> Provided material:

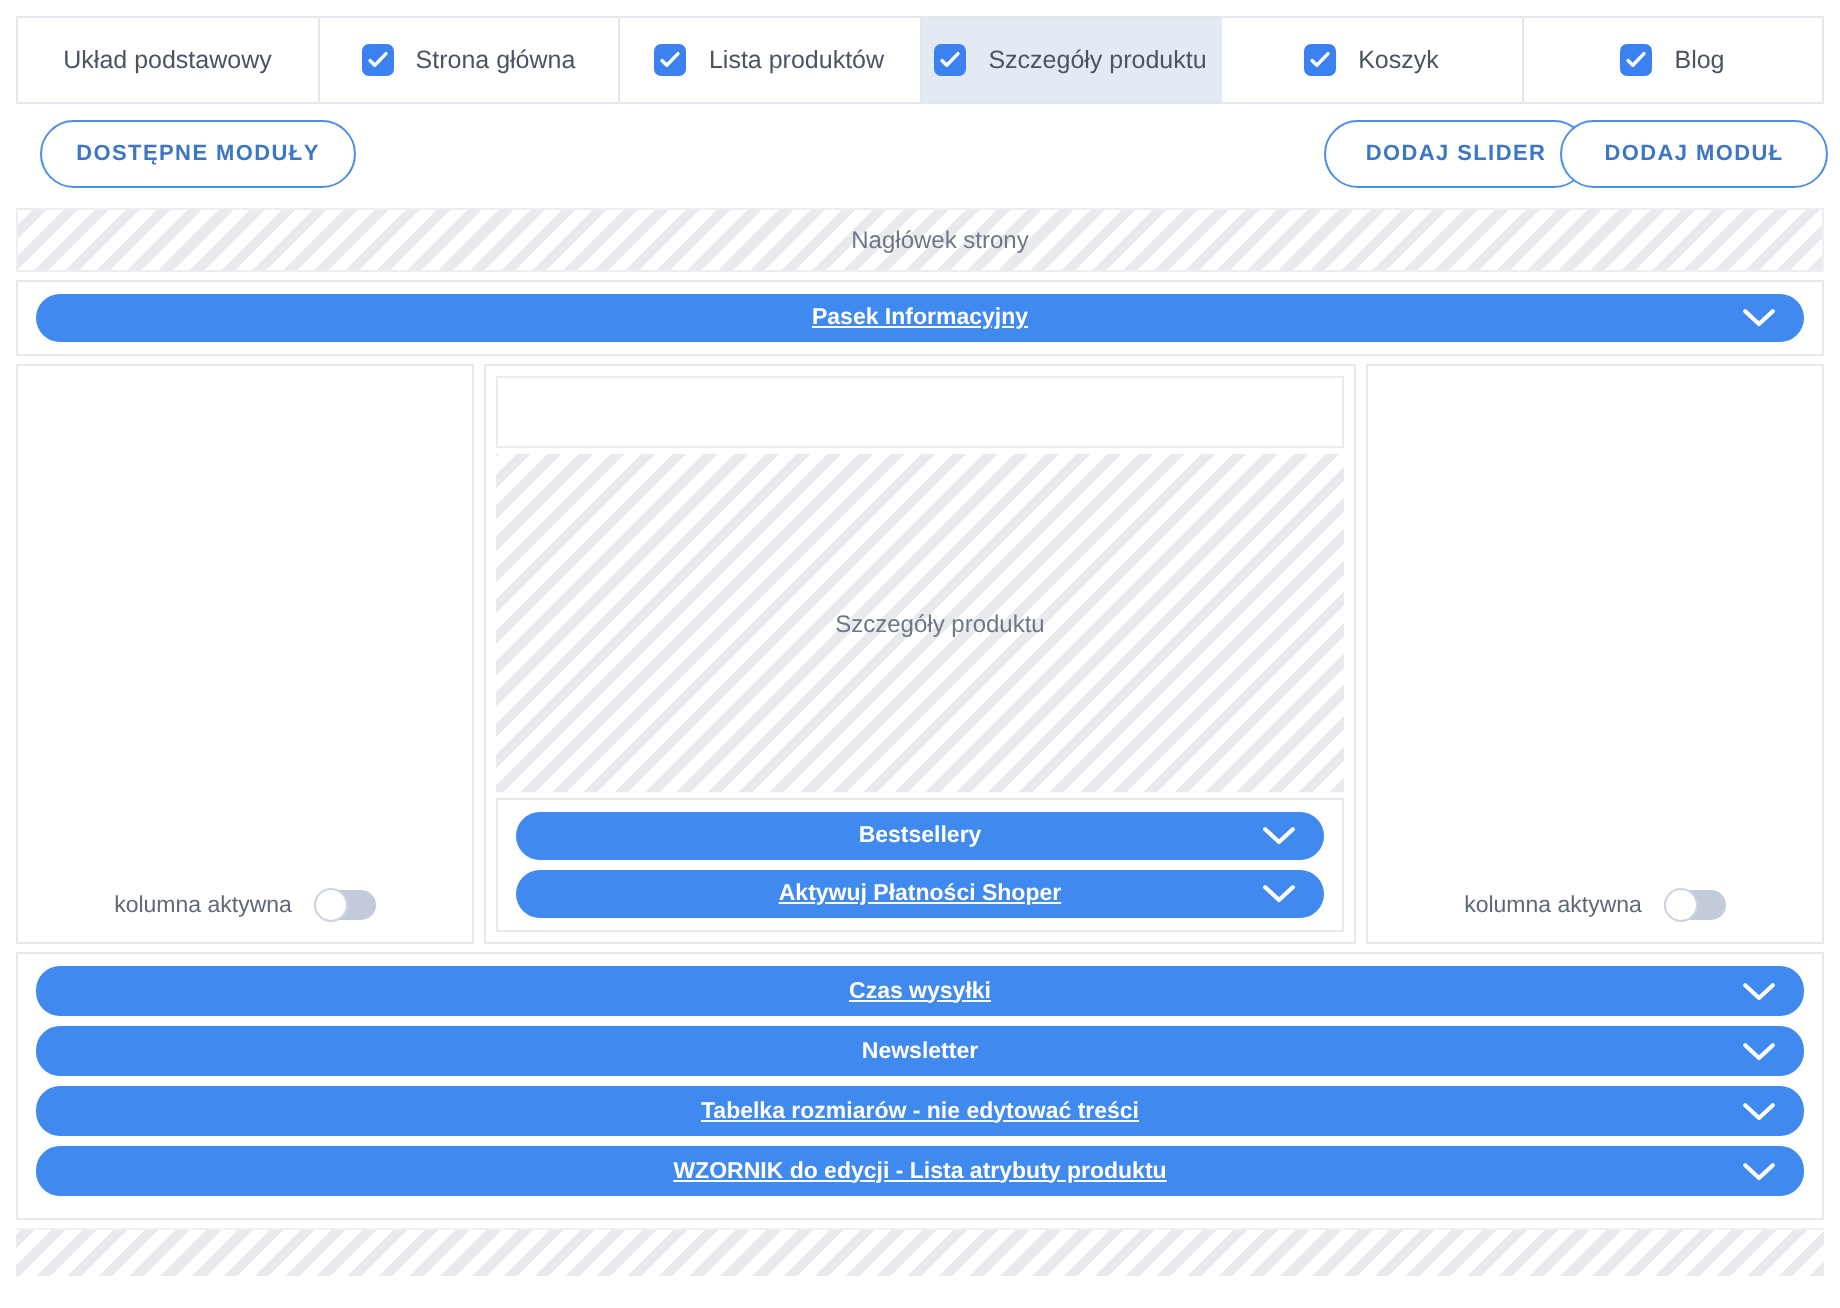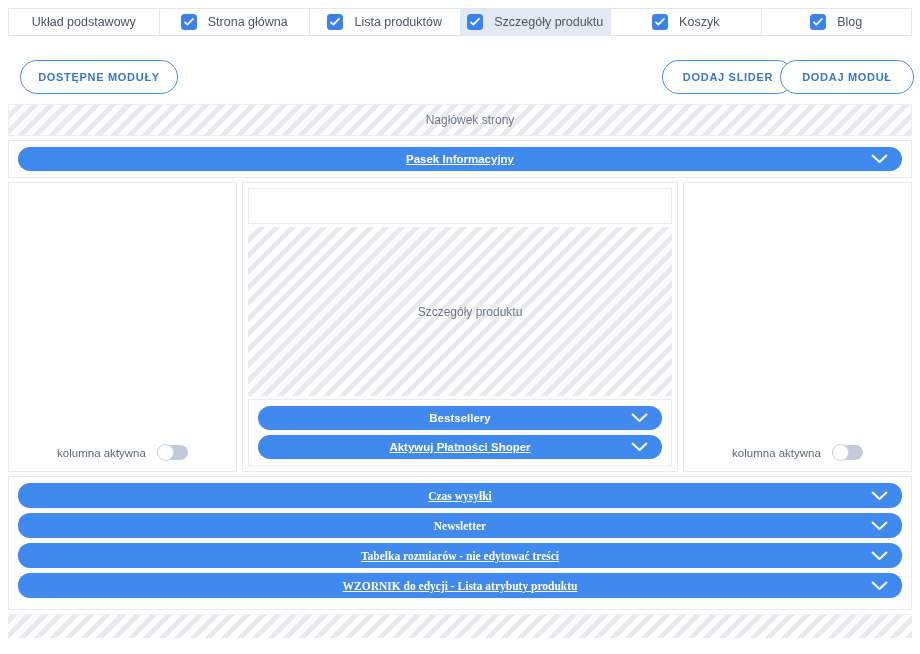"Układ podstawowy" .tab { height: 28px -> 44px }
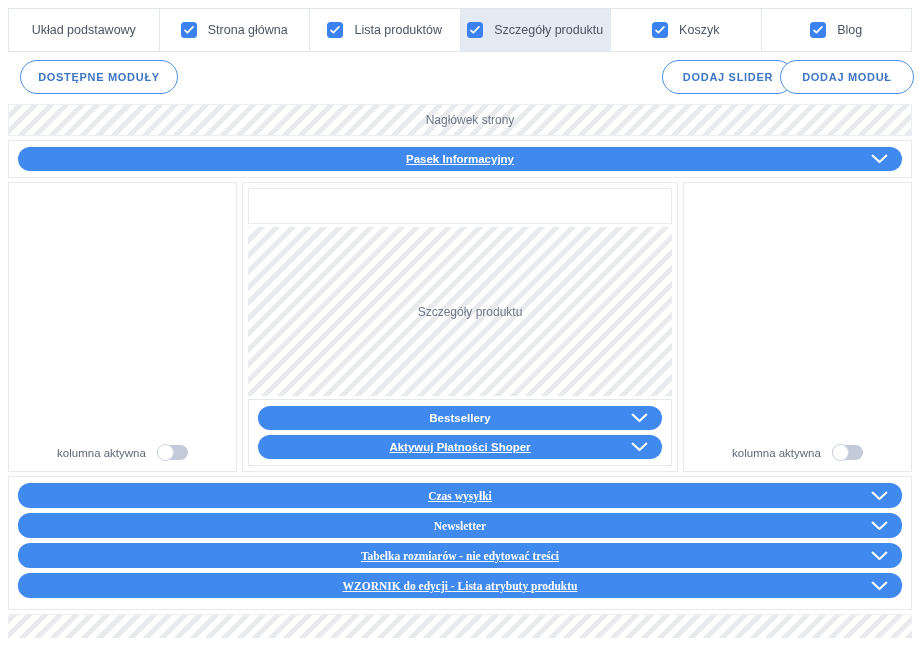"Czas wysyłki" .bottom-list { font-family: Liberation Serif, serif -> none }
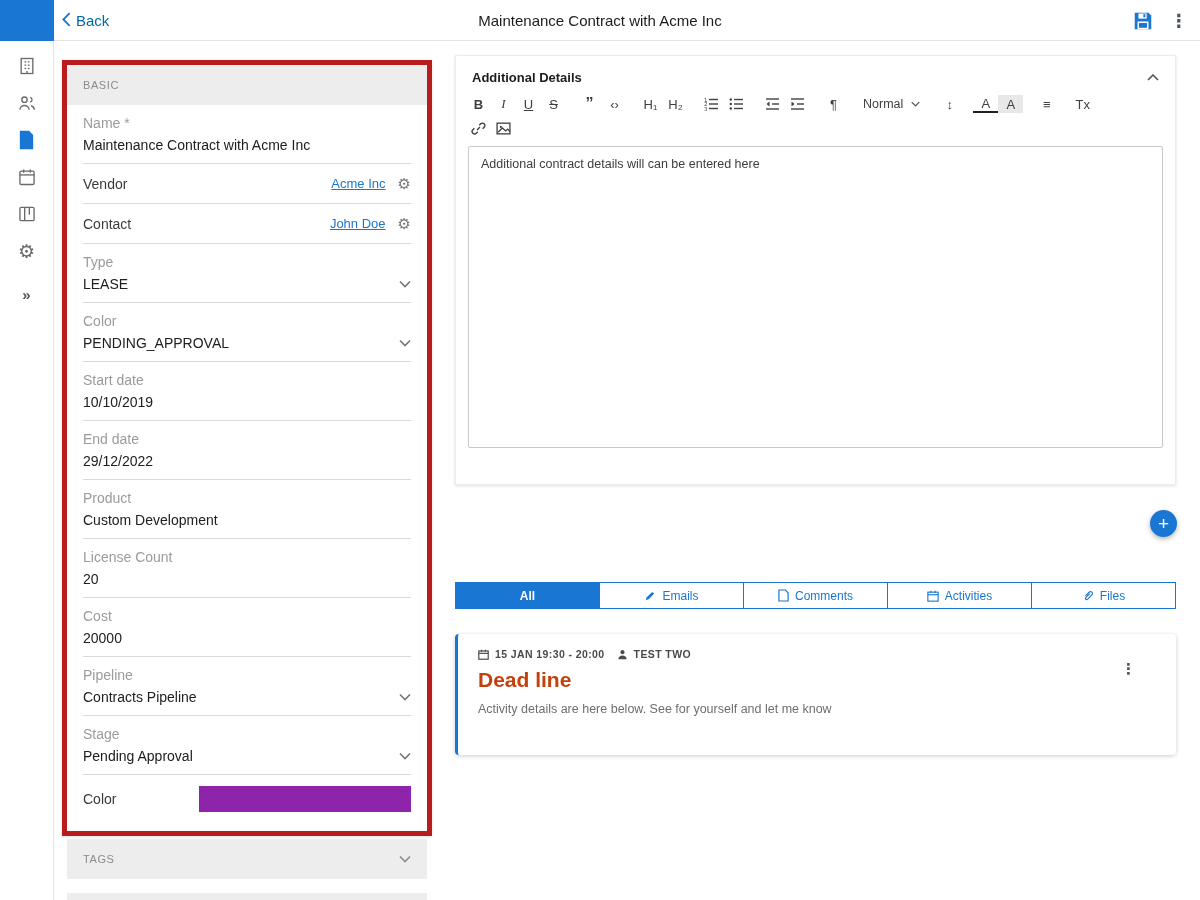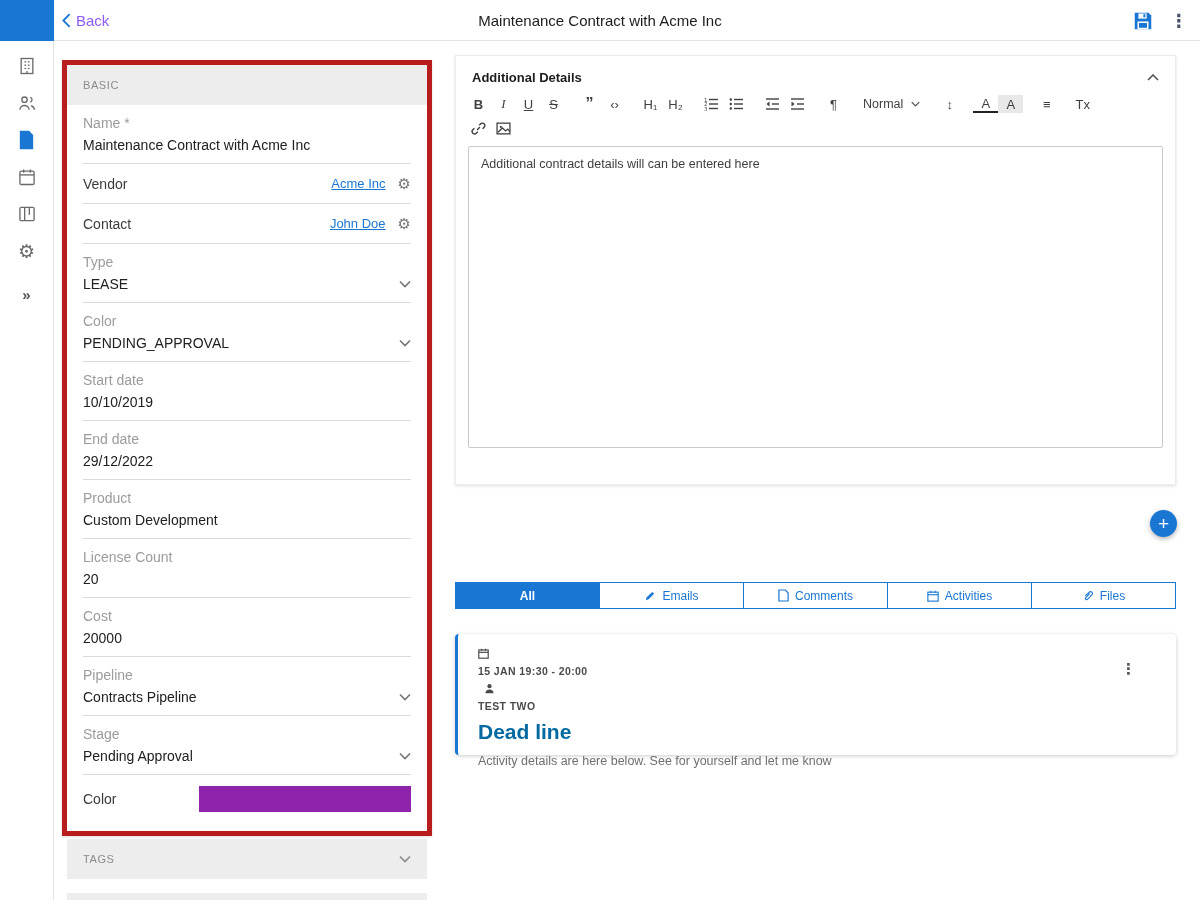"Back" .back-btn { align-items: center -> flex-start; color: #8b5cf6 -> #0369a1; top: 0 -> 12px }
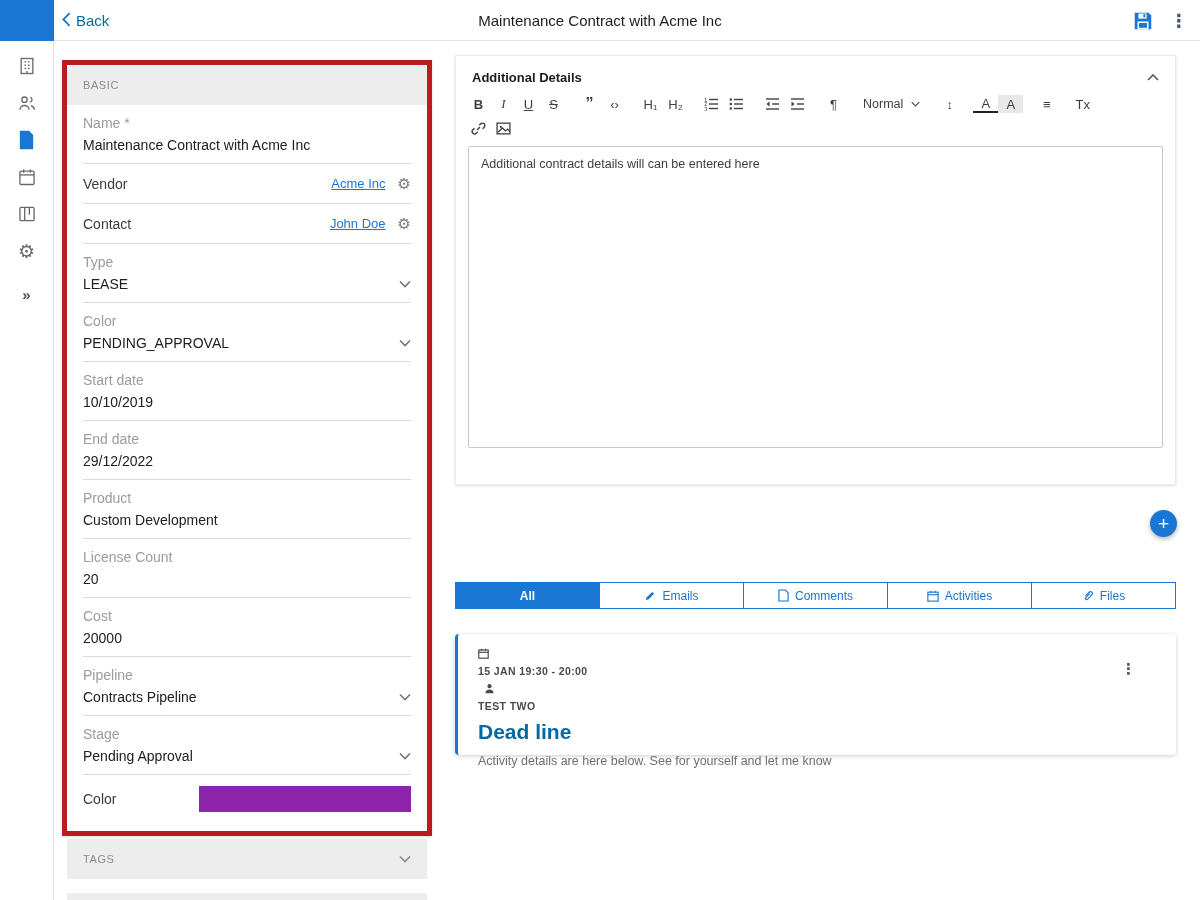"15 JAN 19:30 - 20:00" .act-meta { align-items: flex-start -> flex-end; flex-direction: column -> none }
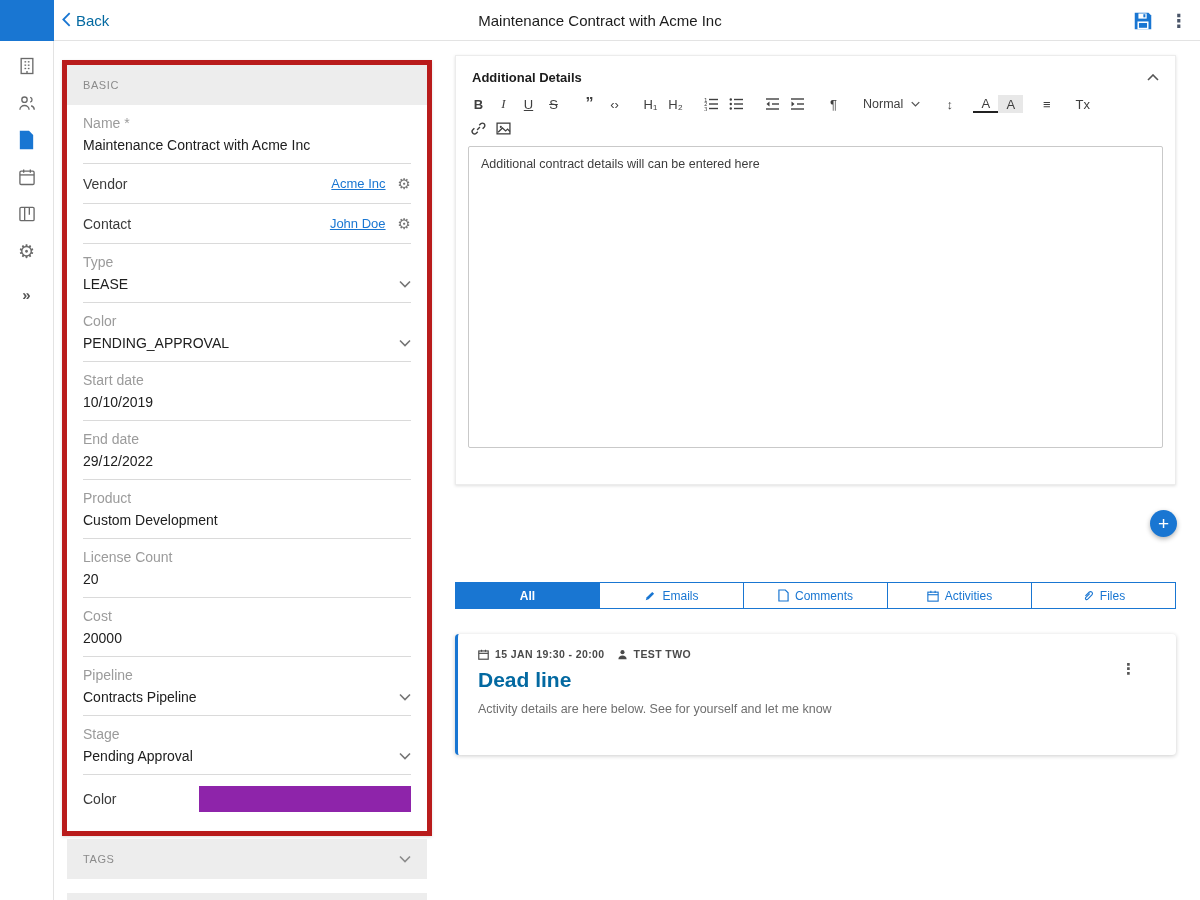"Dead line" .act-title { color: #0369a1 -> #c2410c }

> Required action: Although the entries contain pictures, copy everything else in them exactly.

> Response area:
"Układ podstawowy" .tab { height: 28px -> 44px }
"Czas wysyłki" .bottom-list { font-family: Liberation Serif, serif -> none }
"Back" .back-btn { align-items: center -> flex-start; color: #8b5cf6 -> #0369a1; top: 0 -> 12px }
"15 JAN 19:30 - 20:00" .act-meta { align-items: flex-start -> flex-end; flex-direction: column -> none }
"Dead line" .act-title { color: #0369a1 -> #c2410c }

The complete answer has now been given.